Bitte beschreiben Sie den Probenprozess auf der Bühne des Dorothy Chandler Pavilion.

Wir hatten vergleichsweise wenig Zeit auf der Bühne. Die 48 Stunden waren extrem herausfordernd, denn wir hatten am Ende nur eine Probe, um alles zusammenzubringen. Dazu ist die Aufstellung mit den Chören im hinteren Teil der Bühne eine enorme Herausforderung für mich und das Orchester, weil wir den Chorklang nicht direkt hören.

Ich hätte es vorgezogen, die Chöre direkt vor dem Publikum zu platzieren, anstatt der ersten Sitzreihen – oder auf den Seitenbühnen für eine bessere Raumwirkung. Das wäre wunderbar gewesen! Jede Alternative ließ sich jedoch aufgrund der Corona-Beschränkungen des Los Angeles County nicht umsetzen. Glücklicherweise hat es sich im Laufe der Proben allmählich eingespielt und inzwischen weiß jede und jeder, mit der Situation umzugehen.

James Conlon dirigiert die Aufführungen der »Matthäus-Passion« in Los Angeles (c) Dan Steinberg

Wir sind sehr dankbar für Ihre Energie und Vorfreude, die Sie in die Planung unseres gemeinsamen Projekts eingebracht haben, John und das Hamburg Ballett nach Los Angeles einzuladen.

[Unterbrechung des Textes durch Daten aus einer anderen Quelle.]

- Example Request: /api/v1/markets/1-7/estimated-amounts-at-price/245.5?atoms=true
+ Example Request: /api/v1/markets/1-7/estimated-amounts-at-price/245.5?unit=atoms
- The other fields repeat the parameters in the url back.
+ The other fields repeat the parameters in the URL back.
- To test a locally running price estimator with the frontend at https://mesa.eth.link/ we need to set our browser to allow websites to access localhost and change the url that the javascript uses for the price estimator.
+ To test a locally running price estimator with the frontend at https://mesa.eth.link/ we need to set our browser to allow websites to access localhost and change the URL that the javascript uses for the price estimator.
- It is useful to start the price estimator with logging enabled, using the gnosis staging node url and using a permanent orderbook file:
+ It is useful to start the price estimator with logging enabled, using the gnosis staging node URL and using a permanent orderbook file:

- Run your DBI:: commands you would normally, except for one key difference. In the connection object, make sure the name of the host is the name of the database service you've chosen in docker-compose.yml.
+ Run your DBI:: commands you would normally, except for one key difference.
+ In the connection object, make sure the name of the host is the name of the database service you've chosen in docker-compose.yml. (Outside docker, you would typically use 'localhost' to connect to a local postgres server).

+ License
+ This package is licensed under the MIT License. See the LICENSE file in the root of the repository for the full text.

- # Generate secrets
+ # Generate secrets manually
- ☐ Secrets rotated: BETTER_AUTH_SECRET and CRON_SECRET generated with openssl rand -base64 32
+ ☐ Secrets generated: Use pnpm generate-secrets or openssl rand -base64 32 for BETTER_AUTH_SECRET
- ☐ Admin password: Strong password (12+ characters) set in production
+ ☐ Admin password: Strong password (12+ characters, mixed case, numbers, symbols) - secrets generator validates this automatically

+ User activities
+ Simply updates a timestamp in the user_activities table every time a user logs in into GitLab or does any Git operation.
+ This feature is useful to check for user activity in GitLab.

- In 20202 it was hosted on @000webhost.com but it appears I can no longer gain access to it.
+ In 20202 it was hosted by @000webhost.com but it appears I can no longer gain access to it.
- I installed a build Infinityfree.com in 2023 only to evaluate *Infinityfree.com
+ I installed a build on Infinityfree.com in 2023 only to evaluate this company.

Christopher Koelsch und ich waren sofort Feuer und Flamme. Jetzt, da alle zusammengekommen sind, erlebe ich es als einen großartigen Moment. Ich liebe die Zusammenarbeit mit John! Die »Matthäus-Passion«zu dirigieren, ist jedes Mal ein Privileg. So etwas über mehrere Wochen zu erleben – das ist wirklich wunderbar!